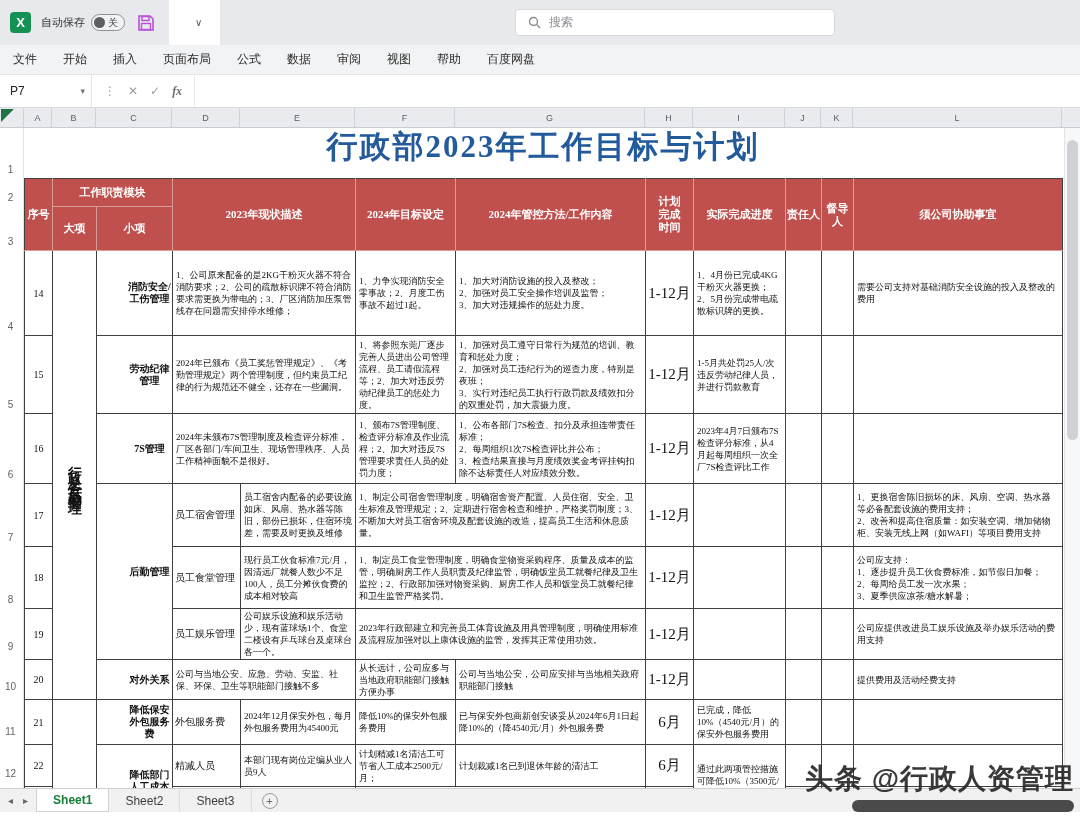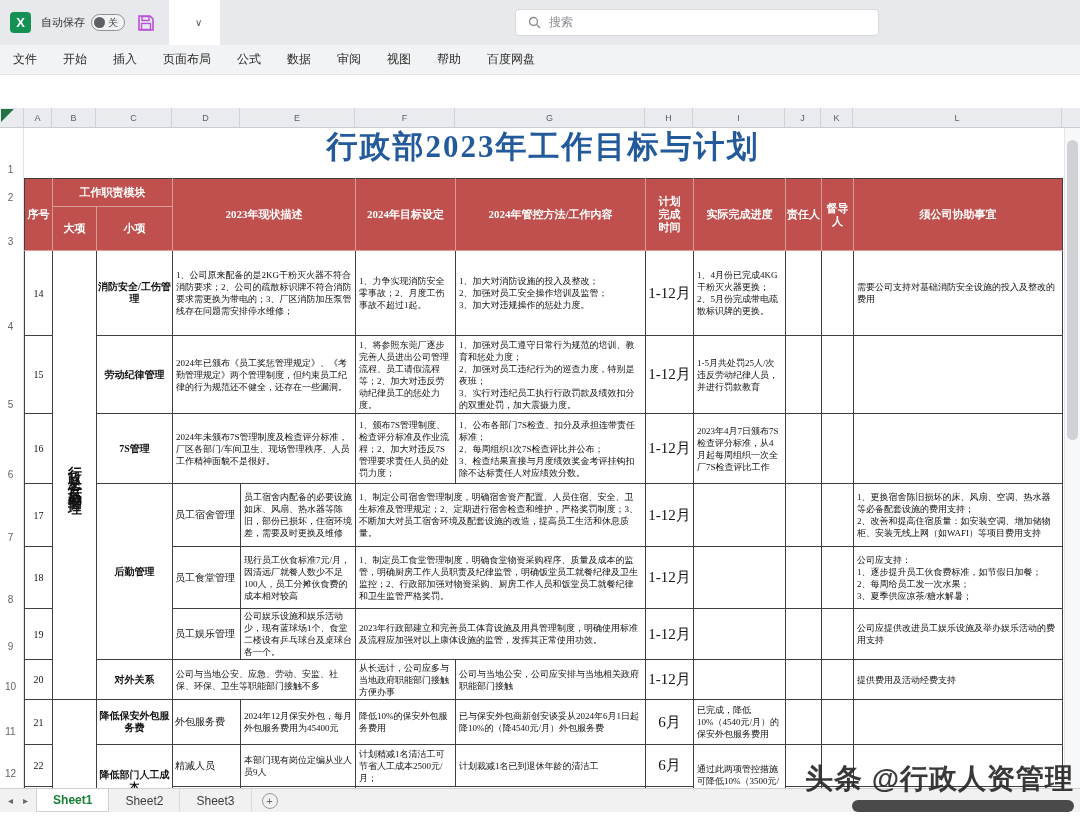--- a/index.html
+++ b/index.html
@@ -21,7 +21,7 @@
   .doc-chip { height:45px; background:#fff; margin-left:14px; padding:0 18px; display:flex;
     align-items:center; font-size:12px; color:#2b2b2b; }
   .doc-chip .chev { margin-left:8px; color:#555; font-size:10px; }
-  .searchbox { position:absolute; left:515px; top:9px; width:364px; height:27px; background:#fff;
+  .searchbox { position:absolute; left:515px; top:9px; width:320px; height:27px; background:#fff;
     border:1px solid #d7d9dc; border-radius:4px; display:flex; align-items:center; color:#8a8d91; font-size:12px; }
   .searchbox svg { margin:0 8px 0 12px; }
 

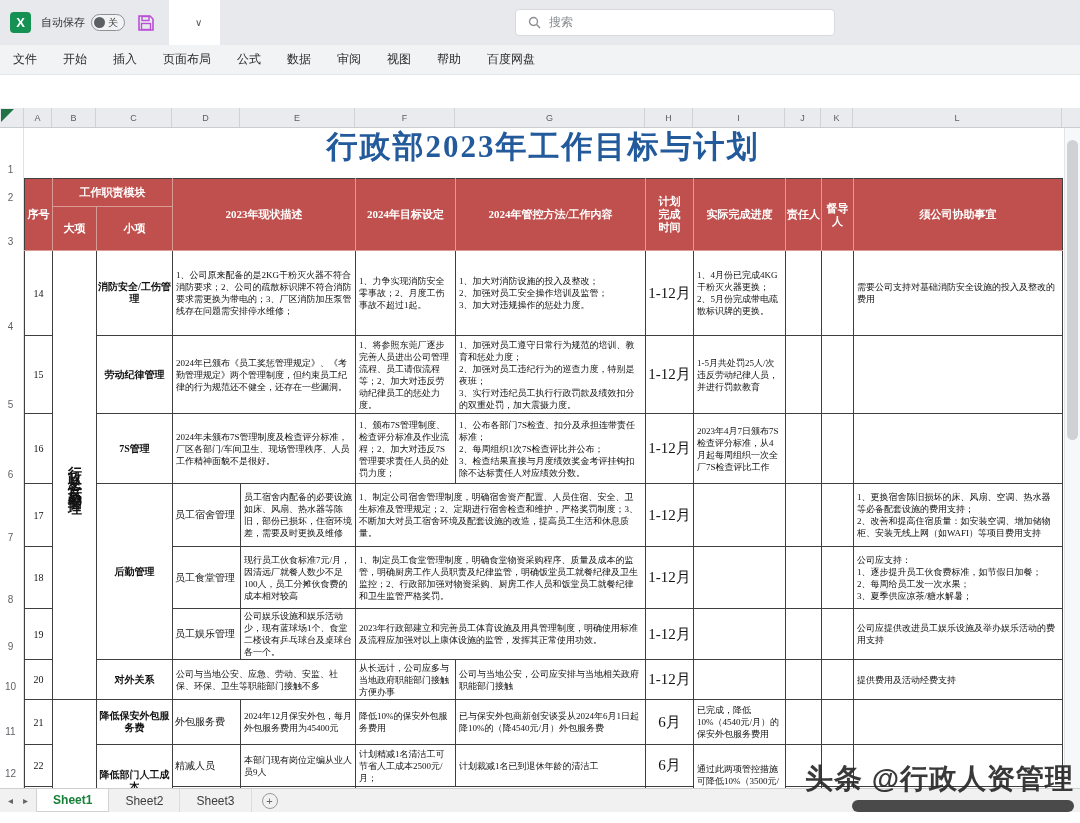--- a/index.html
+++ b/index.html
@@ -149,6 +149,19 @@
     <span class="mi">百度网盘</span>
   </div>
 
+  <div class="formulabar">
+    <div class="namebox">
+      <span>P7</span>
+      <span class="nchev">▾</span>
+    </div>
+    <div class="fbtns">
+      <span>⋮</span>
+      <span>✕</span>
+      <span>✓</span>
+      <span class="fx">fx</span>
+    </div>
+    <div class="finput"></div>
+  </div>
 
   <div class="colstrip">
     <div class="corner">

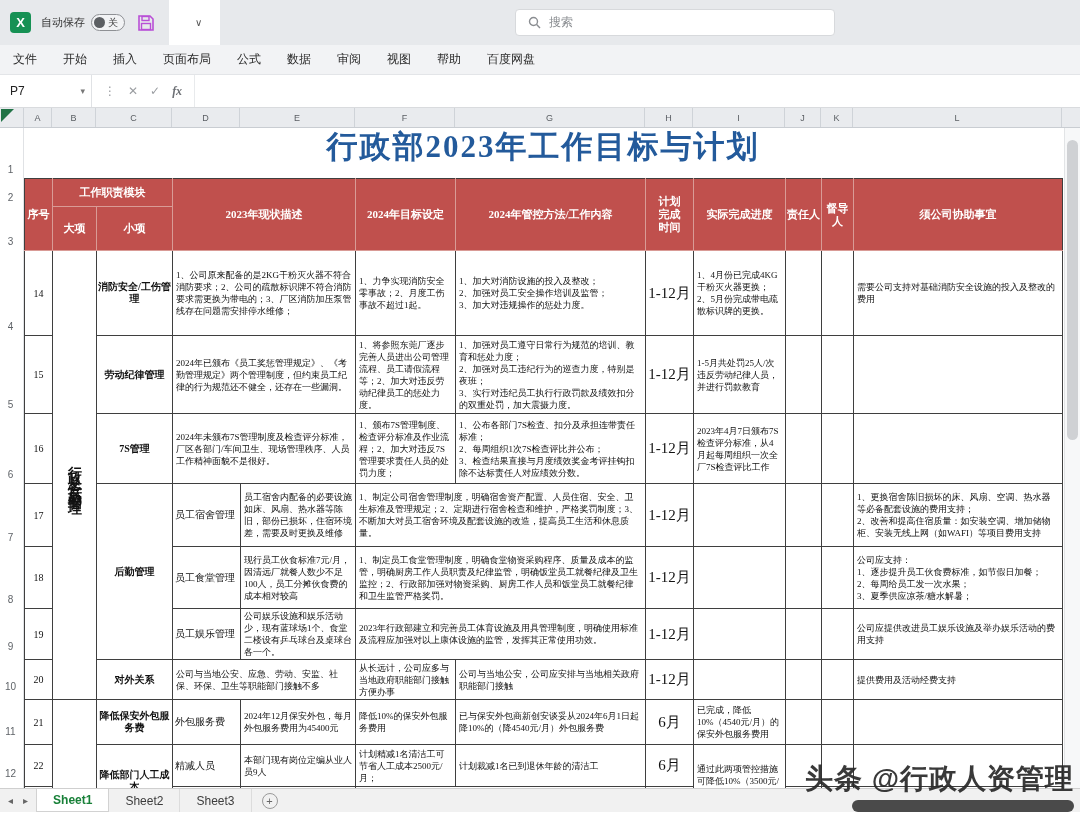--- a/index.html
+++ b/index.html
@@ -69,7 +69,7 @@
   .hd.small { font-size:10px; }
   .hd.pad { padding:0 12px; }
   .num { text-align:center; font-size:10px; color:#111; }
-  .blabel { text-align:center; font-weight:bold; font-size:10px; color:#111; line-height:12px; }
+  .blabel { text-align:center; font-weight:bold; font-size:10px; color:#111; line-height:12px;padding-left:30px; }
   .slabel { text-align:left; font-size:10px; color:#111; padding:1px 2px; }
   .desc { text-align:left; font-size:9px; color:#111; line-height:12px; padding:1px 3px;
     white-space:pre-line; }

..........

Determine which lines above include the word "bold", and report those lines in full.

-  .blabel { text-align:center; font-weight:bold; font-size:10px; color:#111; line-height:12px; }
+  .blabel { text-align:center; font-weight:bold; font-size:10px; color:#111; line-height:12px;padding-left:30px; }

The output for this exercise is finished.